In summation, I’d give Arkfall a qualified pass as hard SF, though I’d have to hold The Ice Owl back on that score. If equation-solving SF is what you’re after as reading matter, these probably aren’t for you. But they’re intriguing enough stories, in and of themselves: if you like Le Guin’s writing, you’ll probably enjoy these.

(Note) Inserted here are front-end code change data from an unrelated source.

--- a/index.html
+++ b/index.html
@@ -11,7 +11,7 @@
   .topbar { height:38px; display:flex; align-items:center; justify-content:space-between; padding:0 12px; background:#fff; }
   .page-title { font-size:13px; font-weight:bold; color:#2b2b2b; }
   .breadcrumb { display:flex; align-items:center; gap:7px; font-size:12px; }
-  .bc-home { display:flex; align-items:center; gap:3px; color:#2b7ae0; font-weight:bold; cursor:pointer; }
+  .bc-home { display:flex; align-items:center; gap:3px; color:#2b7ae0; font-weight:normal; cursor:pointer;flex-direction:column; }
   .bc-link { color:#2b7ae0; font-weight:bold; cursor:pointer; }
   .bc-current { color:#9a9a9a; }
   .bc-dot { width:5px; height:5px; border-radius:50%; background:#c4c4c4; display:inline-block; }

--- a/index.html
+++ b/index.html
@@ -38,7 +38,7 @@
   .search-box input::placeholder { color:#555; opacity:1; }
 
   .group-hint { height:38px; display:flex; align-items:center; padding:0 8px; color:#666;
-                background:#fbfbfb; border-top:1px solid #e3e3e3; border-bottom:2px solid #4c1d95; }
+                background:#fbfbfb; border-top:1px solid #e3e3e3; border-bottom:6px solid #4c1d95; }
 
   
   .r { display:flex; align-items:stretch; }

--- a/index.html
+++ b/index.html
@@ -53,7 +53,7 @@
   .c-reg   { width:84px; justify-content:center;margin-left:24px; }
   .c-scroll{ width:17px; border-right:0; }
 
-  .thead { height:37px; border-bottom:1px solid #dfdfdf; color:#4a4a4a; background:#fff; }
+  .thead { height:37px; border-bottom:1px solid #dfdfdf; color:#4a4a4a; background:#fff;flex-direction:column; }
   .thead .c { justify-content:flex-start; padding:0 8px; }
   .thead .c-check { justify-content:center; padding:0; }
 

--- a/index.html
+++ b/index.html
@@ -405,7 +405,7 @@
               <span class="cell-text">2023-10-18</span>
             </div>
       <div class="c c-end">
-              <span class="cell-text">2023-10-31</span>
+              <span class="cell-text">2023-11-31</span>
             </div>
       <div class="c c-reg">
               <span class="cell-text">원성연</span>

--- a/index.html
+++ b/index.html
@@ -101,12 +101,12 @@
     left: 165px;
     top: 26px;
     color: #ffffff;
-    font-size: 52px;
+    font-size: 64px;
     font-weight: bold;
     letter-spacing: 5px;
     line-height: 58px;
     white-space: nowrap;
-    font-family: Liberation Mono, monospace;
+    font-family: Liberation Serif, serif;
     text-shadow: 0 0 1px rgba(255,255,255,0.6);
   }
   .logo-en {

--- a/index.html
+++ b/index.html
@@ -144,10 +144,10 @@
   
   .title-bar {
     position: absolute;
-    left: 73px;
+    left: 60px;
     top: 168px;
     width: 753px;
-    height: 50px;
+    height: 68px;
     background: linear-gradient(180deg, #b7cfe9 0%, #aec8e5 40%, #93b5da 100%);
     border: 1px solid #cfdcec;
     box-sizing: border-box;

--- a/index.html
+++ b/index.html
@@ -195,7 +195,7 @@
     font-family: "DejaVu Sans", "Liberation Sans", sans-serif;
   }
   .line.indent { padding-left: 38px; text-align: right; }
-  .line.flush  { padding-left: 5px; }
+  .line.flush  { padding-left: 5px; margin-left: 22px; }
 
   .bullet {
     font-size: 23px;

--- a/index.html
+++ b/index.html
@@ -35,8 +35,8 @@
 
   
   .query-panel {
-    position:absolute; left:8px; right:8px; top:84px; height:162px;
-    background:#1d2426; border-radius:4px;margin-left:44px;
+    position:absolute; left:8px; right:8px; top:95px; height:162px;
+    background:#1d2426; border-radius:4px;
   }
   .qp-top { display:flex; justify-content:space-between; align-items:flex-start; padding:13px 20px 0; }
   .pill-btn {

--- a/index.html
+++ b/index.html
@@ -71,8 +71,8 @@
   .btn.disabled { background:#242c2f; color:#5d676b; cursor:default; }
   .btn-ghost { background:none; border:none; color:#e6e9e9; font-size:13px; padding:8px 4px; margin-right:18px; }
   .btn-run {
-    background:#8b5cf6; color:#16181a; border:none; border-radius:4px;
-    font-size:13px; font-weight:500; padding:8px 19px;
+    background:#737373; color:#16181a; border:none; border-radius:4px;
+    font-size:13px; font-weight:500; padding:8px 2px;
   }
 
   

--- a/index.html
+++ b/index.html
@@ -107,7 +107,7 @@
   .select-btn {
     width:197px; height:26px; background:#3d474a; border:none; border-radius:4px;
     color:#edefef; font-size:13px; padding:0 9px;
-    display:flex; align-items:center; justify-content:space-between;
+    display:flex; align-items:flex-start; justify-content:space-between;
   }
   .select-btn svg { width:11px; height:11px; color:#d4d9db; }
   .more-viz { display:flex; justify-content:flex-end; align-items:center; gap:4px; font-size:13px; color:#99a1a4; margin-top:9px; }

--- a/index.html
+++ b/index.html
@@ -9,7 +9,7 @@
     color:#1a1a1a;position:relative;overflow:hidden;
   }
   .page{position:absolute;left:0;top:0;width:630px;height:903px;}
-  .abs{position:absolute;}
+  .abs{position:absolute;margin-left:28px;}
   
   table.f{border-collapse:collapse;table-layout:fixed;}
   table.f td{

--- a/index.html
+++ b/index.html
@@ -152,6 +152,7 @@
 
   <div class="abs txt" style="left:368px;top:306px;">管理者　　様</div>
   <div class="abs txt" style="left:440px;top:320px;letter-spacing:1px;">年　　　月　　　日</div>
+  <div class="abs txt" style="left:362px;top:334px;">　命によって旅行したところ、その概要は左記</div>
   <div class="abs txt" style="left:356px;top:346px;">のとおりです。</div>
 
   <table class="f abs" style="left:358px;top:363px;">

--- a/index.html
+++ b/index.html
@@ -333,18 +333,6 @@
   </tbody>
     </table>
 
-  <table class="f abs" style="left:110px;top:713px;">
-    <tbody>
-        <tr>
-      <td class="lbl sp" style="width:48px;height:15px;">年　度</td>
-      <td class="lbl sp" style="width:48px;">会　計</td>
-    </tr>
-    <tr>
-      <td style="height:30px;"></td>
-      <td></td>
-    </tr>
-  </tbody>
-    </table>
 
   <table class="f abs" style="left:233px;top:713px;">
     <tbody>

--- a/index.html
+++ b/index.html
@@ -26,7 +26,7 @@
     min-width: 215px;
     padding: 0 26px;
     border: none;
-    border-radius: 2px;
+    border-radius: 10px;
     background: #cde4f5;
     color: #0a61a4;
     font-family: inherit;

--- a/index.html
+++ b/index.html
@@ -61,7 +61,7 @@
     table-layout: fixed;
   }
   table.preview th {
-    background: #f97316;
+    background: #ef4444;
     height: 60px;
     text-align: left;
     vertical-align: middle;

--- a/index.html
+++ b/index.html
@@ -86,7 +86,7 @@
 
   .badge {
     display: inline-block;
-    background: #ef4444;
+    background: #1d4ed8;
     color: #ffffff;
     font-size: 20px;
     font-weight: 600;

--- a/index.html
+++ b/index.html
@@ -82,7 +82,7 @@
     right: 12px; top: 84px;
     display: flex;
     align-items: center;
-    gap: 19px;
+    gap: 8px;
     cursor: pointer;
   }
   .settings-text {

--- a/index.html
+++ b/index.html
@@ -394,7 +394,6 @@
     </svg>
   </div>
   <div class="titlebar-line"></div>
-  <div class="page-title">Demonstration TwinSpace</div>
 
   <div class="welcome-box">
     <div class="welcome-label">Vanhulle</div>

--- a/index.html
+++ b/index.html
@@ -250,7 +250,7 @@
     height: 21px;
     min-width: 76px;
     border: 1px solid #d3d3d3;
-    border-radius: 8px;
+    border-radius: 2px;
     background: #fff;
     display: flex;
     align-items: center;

(This is the eighth in my ‘XX Hard SF’ series of reviews, on women writers of hard SF. For the purpose behind the series of reviews, see my posts here and here; for a listing of the books reviewed in this project, refer here.)




5 responses

9 07 2016
William van Oosten

Hi Simon, I am Bill, wondering where you find or how you choose which books to review ….
Interested that you have such a positive view of you world. So many don’t.

10 07 2016

Hi Bill,
I wouldn’t say I necessarily have a particularly positive view of the world … I’m fairly pessimistic by nature, which I think can be a useful survival trait.
Re where I find books to review: sometimes they’re things I find by chance (I’m a scrounger of bargain bins), sometimes they’re things I actively seek out, such as my current interest in Scandinavian crime novels and in female-authored hard SF. But (as seems to be a common complaint) I always seem to acquire books at a faster rate than I can read them, so my to-be-read pile has enough to keep me going for a year or so, at least.
Most of what I’ve posted lately have been reviews, but I don’t primarily see myself as a reviewer: my main interest is in writing, when I can find the time and the inspiration.
Good luck with your own endeavours …
Cheers, Simon

10 07 2016
William van Oosten

Re female HARD SF look up Patty Jansen

10 07 2016

Oh, I know Patty quite well. We were both members of the Andromeda Spaceways collective, back in the day. And I’ve read, and enjoyed, several pieces of her writing.

10 07 2016
William van Oosten

Cool! The world gets smaller by the day!!